Bab 29

101 7 0
                                    

Pagi ini aku masih di rumah sakit. Sudah empat hari Bapak rawat inap di sini. Dan sejak itu pula aku belum pernah pulang kerumah. Berangkat kerja pun dari sini.

El selalu ada, dialah orang yang sering mengantar Ibu pulang. Membawakanku baju ganti dan ikut Menjaga Bapak saat aku bekerja.

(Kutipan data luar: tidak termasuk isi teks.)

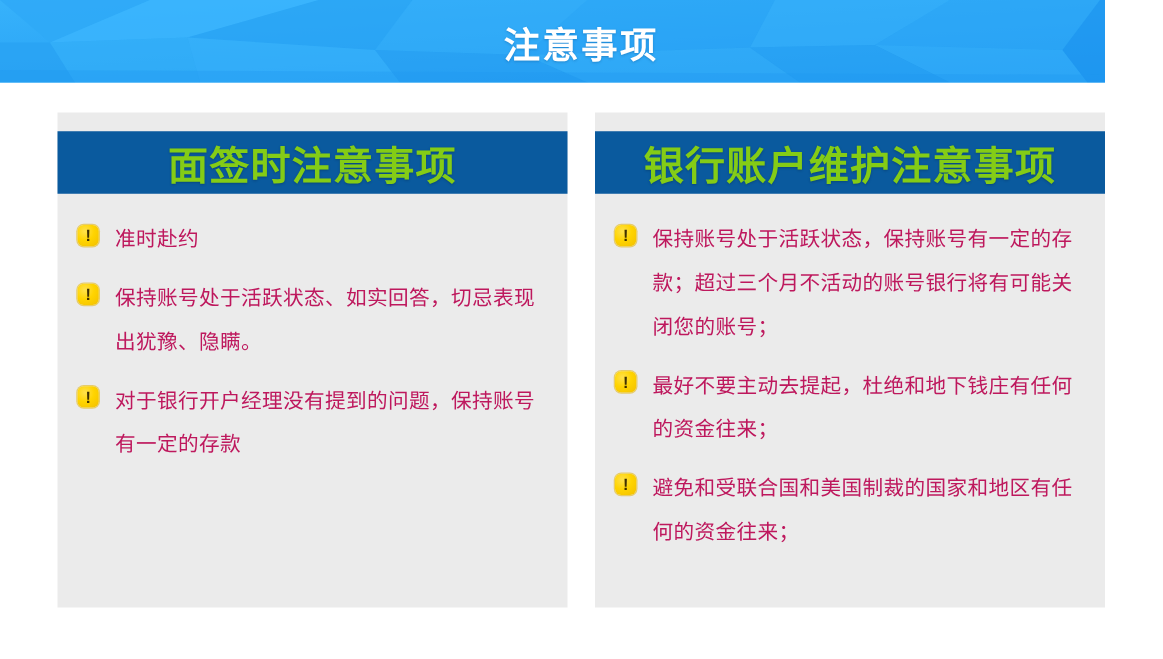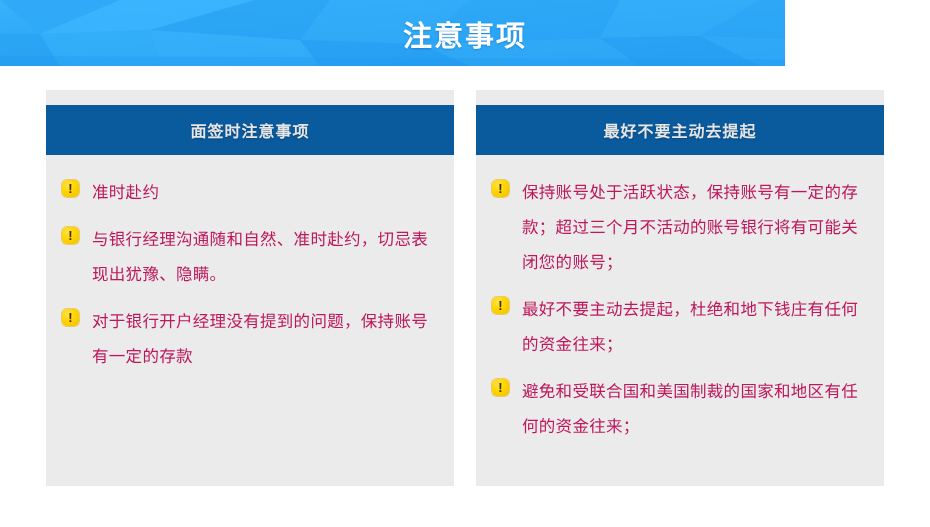"注意事项" .banner { width: 785px -> 884px }
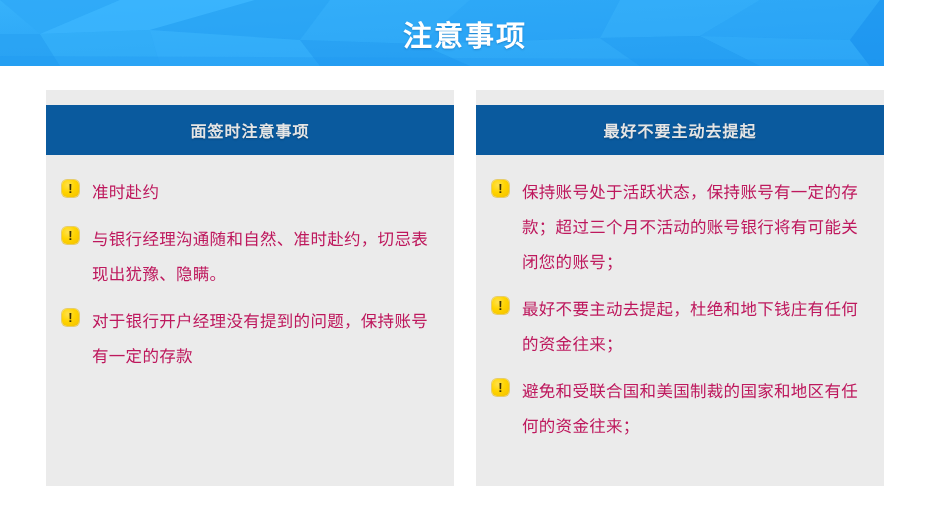"面签时注意事项" .panel-header-text { color: #e5e5e5 -> #84cc16; font-size: 16px -> 32px }
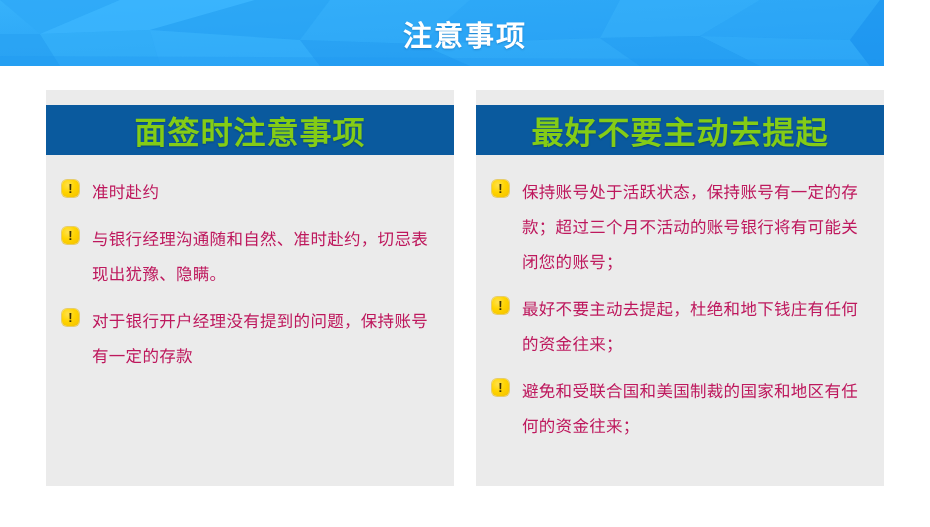"最好不要主动去提起" span.panel-header-text { text: 最好不要主动去提起 -> 银行账户维护注意事项 }
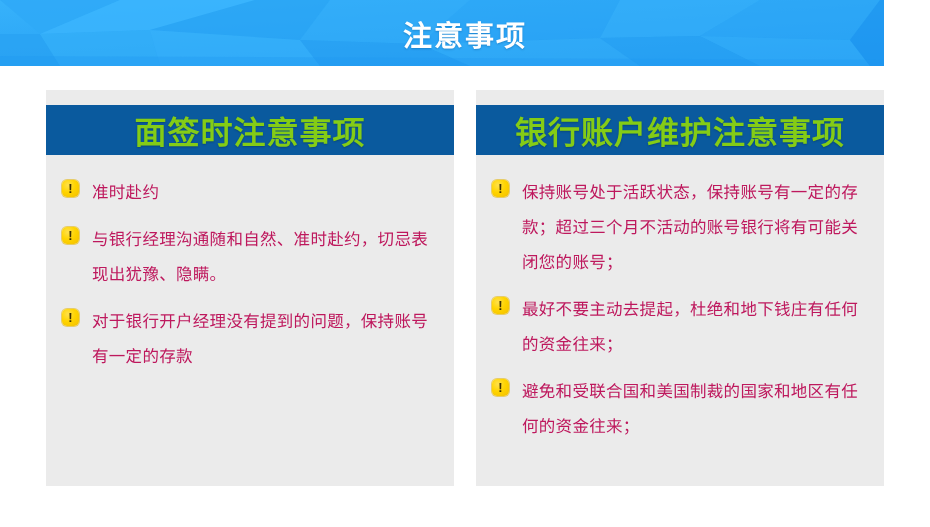"与银行经理沟通随和自然、准时赴约，切忌表现出犹豫、隐瞒。" span.item-text { text: 与银行经理沟通随和自然、准时赴约 -> 保持账号处于活跃状态、如实回答 }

Persepsiku tentangnya mulai berubah. Entah sejak kapan. Yang kurasakan sekarang adalah aku selalu respect padanya, selalu ingin terlihat sempurna bila berhadapan dengannya, selalu merasa ada yang kurang saat sehari saja tak melihat wajahnya. Dan yang aneh kerja jantungku jadi berlebihan padahal hanya melihat pria itu tersenyum.

Sesuatu yang dulu tidak pernah kurasakan.

El sendiri ketika bersamaku biasa-biasa saja. Dia tetap semaunya sendiri. Kadangkala aku merasa dia sangat perhatian, tapi perhatian itu lebih seringnya ia tunjukkan kepada kedua orang tuaku.

Suatu hari aku iseng bertanya padanya, kenapa dia begitu baik pada kami, padahal kami bukan siapa-siapa, bukan pula keluarganya. Reaksi pemuda itu malah kaget. El, bilang di adalah karyawan Ibu, Ibu memberinya upah tiap hari, jadi kebaikannya selama ini bisa di anggap salah satu pekerjaan.

Jawaban yang masuk akal. Tetapi kenapa aku kecewa? Bukankah itu wajar? 

"Sarapan."

Panjang umur, pria itu muncul dengan membawa dua bungkus nasi lengkap bersama dua botol minuman mineral di tangannya.
Matahari sudah terlihat, kami duduk di luar ruangan di sebuah kursi panjang. Setelah beberapa hari di sini aku mulai terbiasa dengan jadwal yang di terapkan, jam-jam ini adalah jam dimana kamar pasien di bersihkan dan kami di minta keluar untuk sementara.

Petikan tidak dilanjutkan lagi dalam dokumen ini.